The next IMF Managing Director will almost certainly be a European. Could that be a good thing?

Pam Sud recently made a compelling argument for selecting someone from an emerging economy as the next Managing Director of the IMF. It’s an inspiring idea – would that we did see “a new era in internationalism” – but the response of Europeans since the firing of Strauss-Kahn has confirmed what was evident from before this even started: whoever the Managing Director is, he or she will almost surely be from Europe. This is disappointing, if expected. But could there be a bright side? Yes, for three major reasons:

1) Training. Reading through the biographies of past Managing Directors a grand tour of top universities in the US and Europe. Most have doctorates in economics. It’s fairly popular to denigrate the contributions of economists to IMF policymaking, but to discount a background in economics entirely is obviously foolish. First off, irrespective of the actual value of a degree, it’s important to be able to communicate with the economists on the IMF staff and in national governments. Second, we have to look beyond simplistic broadsides against the Washington Consensus or “mainstream economics”. The the best research on international finance, including work that is sharply critical of IMF policy, is done by academic economists, and the management of the IMF needs to be in touch with that literature. This is a fairly weak argument, however, as there are a large number of talented economists from developing countries. It does potentially make the case for someone trained at an American or European university, however. As many as half of my classmates at Michigan would be potential future candidates by this standard, as would a similar proportion of people from other econ departments in the states (US-trained and from a developing country).

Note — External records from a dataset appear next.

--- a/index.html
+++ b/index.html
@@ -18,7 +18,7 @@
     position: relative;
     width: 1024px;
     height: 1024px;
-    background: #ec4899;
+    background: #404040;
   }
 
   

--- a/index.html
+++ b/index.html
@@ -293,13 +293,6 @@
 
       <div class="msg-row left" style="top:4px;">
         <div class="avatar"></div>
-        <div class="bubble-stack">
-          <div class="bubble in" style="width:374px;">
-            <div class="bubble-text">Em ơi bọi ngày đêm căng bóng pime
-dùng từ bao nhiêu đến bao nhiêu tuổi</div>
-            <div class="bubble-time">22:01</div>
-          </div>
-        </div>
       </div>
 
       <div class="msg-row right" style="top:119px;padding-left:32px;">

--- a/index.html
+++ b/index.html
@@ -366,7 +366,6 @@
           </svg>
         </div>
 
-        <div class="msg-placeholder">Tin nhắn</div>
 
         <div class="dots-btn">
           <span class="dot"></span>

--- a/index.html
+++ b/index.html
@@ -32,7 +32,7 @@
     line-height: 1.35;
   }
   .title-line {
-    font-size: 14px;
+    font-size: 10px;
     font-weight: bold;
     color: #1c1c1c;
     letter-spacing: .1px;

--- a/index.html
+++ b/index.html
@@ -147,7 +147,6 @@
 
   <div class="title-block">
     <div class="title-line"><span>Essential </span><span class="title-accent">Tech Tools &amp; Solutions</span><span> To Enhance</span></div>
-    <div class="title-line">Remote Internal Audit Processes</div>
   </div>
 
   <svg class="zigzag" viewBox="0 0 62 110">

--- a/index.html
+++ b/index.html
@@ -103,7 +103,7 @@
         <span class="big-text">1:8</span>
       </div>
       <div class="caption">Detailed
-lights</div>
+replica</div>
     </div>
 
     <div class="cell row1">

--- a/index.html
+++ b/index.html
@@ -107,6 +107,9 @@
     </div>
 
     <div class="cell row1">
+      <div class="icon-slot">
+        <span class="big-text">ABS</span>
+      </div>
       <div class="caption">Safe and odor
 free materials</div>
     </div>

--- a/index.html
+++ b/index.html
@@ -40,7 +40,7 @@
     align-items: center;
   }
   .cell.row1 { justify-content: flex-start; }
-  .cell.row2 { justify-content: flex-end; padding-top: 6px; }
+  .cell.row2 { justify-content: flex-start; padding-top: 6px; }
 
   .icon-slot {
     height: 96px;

2) Governance. The governance track record of developing countries in the international arena hasn’t been great. It’s more than possible for good candidates to run international organizations to come from the developing world; Kofi Annan comes to mind immediately. But if the selection process becomes politicized and is handed off to developing countries, things could go very badly. The absolute mockery that is the UN Human Rights Council is an extreme case. Moving to a region I’m more familiar with, AU policy toward Zimbabwe has been a disaster. The issue, in my mind, is the dominance of strategic interests and weak norms of egalitarianism and the rule of law. Europe isn’t immune to poor international governance – the fact that Strauss-Kahn kept his job for so long proves that – but neither does it have any major disasters. Letting the developing world select the Managing Director can work fine so long as there are clear and enforced guidelines.

2) Connections. The Managing Director of the IMF needs to rally responses to major financial crises, and that means working largely with European countries and America. Having allies in the region, and knowing who to talk to, is hugely important for the Managing Director. Being appointed by a consensus of Europeans automatically means the next Managing Director will have the political connections needed to do the job. This this the most crucial point of all, and the hardest for a developing country appointee to achieve.

These three advantages to a European candidate argue for a new system: perhaps the directorship should rotate across regions, with a well-enforced set of minimum qualifications, and appointees approved by a consensus of major IMF donors including both Europe and the US but also developing economies like China as they increase their share of IMF Special Drawing Rights.